**What is being asked:**
Select all lines in the records that include "position".

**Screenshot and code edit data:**
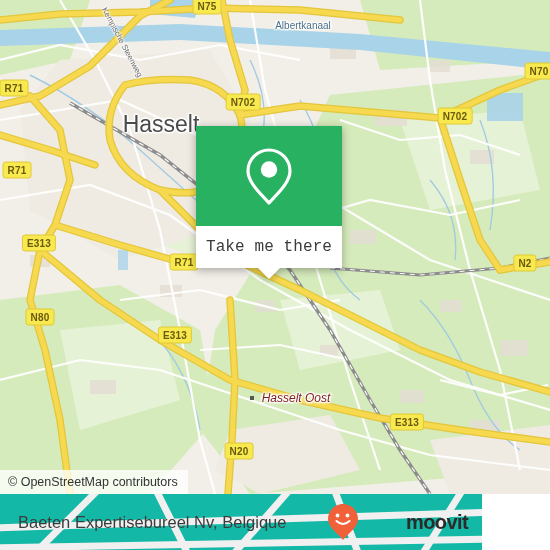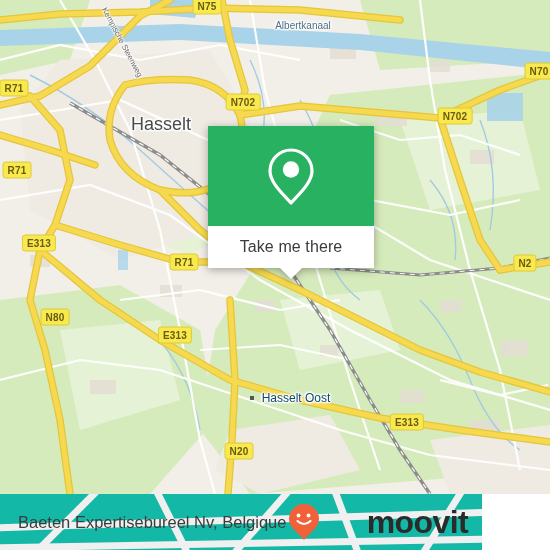--- a/index.html
+++ b/index.html
@@ -36,22 +36,22 @@
   
   .place{
     position:absolute;
     transform:translate(-50%,-50%);
     color:#5b5b5b;
     white-space:nowrap;
     text-shadow:
        1px 0 2px #fff,-1px 0 2px #fff,0 1px 2px #fff,0 -1px 2px #fff,
        1px 1px 2px #fff,-1px -1px 2px #fff,1px -1px 2px #fff,-1px 1px 2px #fff;
   }
-  .place-city{font-size:18px;color:#4a4a4a;padding-left:36px;}
-  .place-suburb{font-size:12px;color:#0c4a6e;}
+  .place-city{font-size:23px;color:#4a4a4a;padding-left:36px;}
+  .place-suburb{font-size:12px;font-style:italic;color:#7f1d1d;}
   .place-water{font-size:10px;color:#4a6f8a;font-style:normal;}
   .street-label{
     position:absolute;font-size:8px;color:#6d6d6d;white-space:nowrap;
     transform-origin:0 0;
     text-shadow:1px 0 2px #fff,-1px 0 2px #fff,0 1px 2px #fff,0 -1px 2px #fff;
   }
   .suburb-dot{
     position:absolute;width:4px;height:4px;background:#555;
     transform:translate(-50%,-50%);
   }
@@ -60,22 +60,23 @@
   .attribution{
     position:absolute;left:0;bottom:0;
     background:rgba(255,255,255,.78);
     padding:5px 10px 5px 8px;
     font-size:12.5px;color:#333;
     white-space:nowrap;
   }
 
   
   .callout{
-    position:absolute;left:208px;top:126px;width:166px;
+    position:absolute;left:196px;top:126px;width:146px;
     filter:drop-shadow(0 2px 4px rgba(0,0,0,.32));
+    font-family:Liberation Mono, monospace;
   }
   .callout-top{
     height:100px;background:#27b161;
     display:flex;align-items:center;justify-content:center;
   }
   .callout-bottom{
     background:#fff;height:42px;
     display:flex;align-items:center;justify-content:center;
     position:relative;
   }
@@ -96,21 +97,21 @@
   .footer-watermark{position:absolute;left:0;top:-6px;opacity:1;}
   .footer-title{
     position:absolute;left:18px;top:50%;transform:translateY(-50%);
     font-size:16.5px;color:#3c3c3c;white-space:nowrap;
   }
   .brand{
     position:absolute;right:14px;top:50%;transform:translateY(-50%);
     display:flex;align-items:center;gap:2px;
   }
   .brand-name{
-    font-size:32px;font-weight:bold;color:#2b2b2b;letter-spacing:-.6px;
+    font-size:20px;font-weight:bold;color:#2b2b2b;letter-spacing:-.6px;
     line-height:30px;
     margin-left:45px;
   }
 </style>
 </head>
 <body>
 
 <div id="app">
 
   <div class="map">
@@ -244,26 +245,27 @@
     <div class="street-label" style="left:108px;top:6px;transform:rotate(62deg)">Kempische Steenweg</div>
 
     <div class="shield" style="left:207px;top:6px">N75</div>
     <div class="shield" style="left:539px;top:71px">N70</div>
     <div class="shield" style="left:243px;top:102px">N702</div>
     <div class="shield" style="left:455px;top:116px">N702</div>
     <div class="shield" style="left:14px;top:88px">R71</div>
     <div class="shield" style="left:17px;top:170px">R71</div>
     <div class="shield" style="left:184px;top:262px">R71</div>
     <div class="shield" style="left:39px;top:243px">E313</div>
-    <div class="shield" style="left:55px;top:317px">N80</div>
+    <div class="shield" style="left:40px;top:317px">N80</div>
     <div class="shield" style="left:175px;top:335px">E313</div>
     <div class="shield" style="left:525px;top:263px">N2</div>
     <div class="shield" style="left:407px;top:422px">E313</div>
     <div class="shield" style="left:239px;top:451px">N20</div>
 
+    <div class="attribution">© OpenStreetMap contributors</div>
 
     <div class="callout">
       <div class="callout-top">
         <svg width="52" height="62" viewBox="0 0 52 62">
           <path d="M26 5 C14.4 5 5 14.4 5 26 C5 38 19 50 26 58 C33 50 47 38 47 26 C47 14.4 37.6 5 26 5 Z" fill="none" stroke="#ffffff" stroke-width="3.2" stroke-linejoin="round"></path>
           <circle cx="26" cy="24.5" r="8.2" fill="#ffffff"></circle>
         </svg>
       </div>
       <div class="callout-bottom">
         <span class="callout-label">Take me there</span>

**Solution below:**
     position:absolute;
     position:absolute;font-size:8px;color:#6d6d6d;white-space:nowrap;
     position:absolute;width:4px;height:4px;background:#555;
     position:absolute;left:0;bottom:0;
-    position:absolute;left:208px;top:126px;width:166px;
+    position:absolute;left:196px;top:126px;width:146px;
     position:relative;
   .footer-watermark{position:absolute;left:0;top:-6px;opacity:1;}
     position:absolute;left:18px;top:50%;transform:translateY(-50%);
     position:absolute;right:14px;top:50%;transform:translateY(-50%);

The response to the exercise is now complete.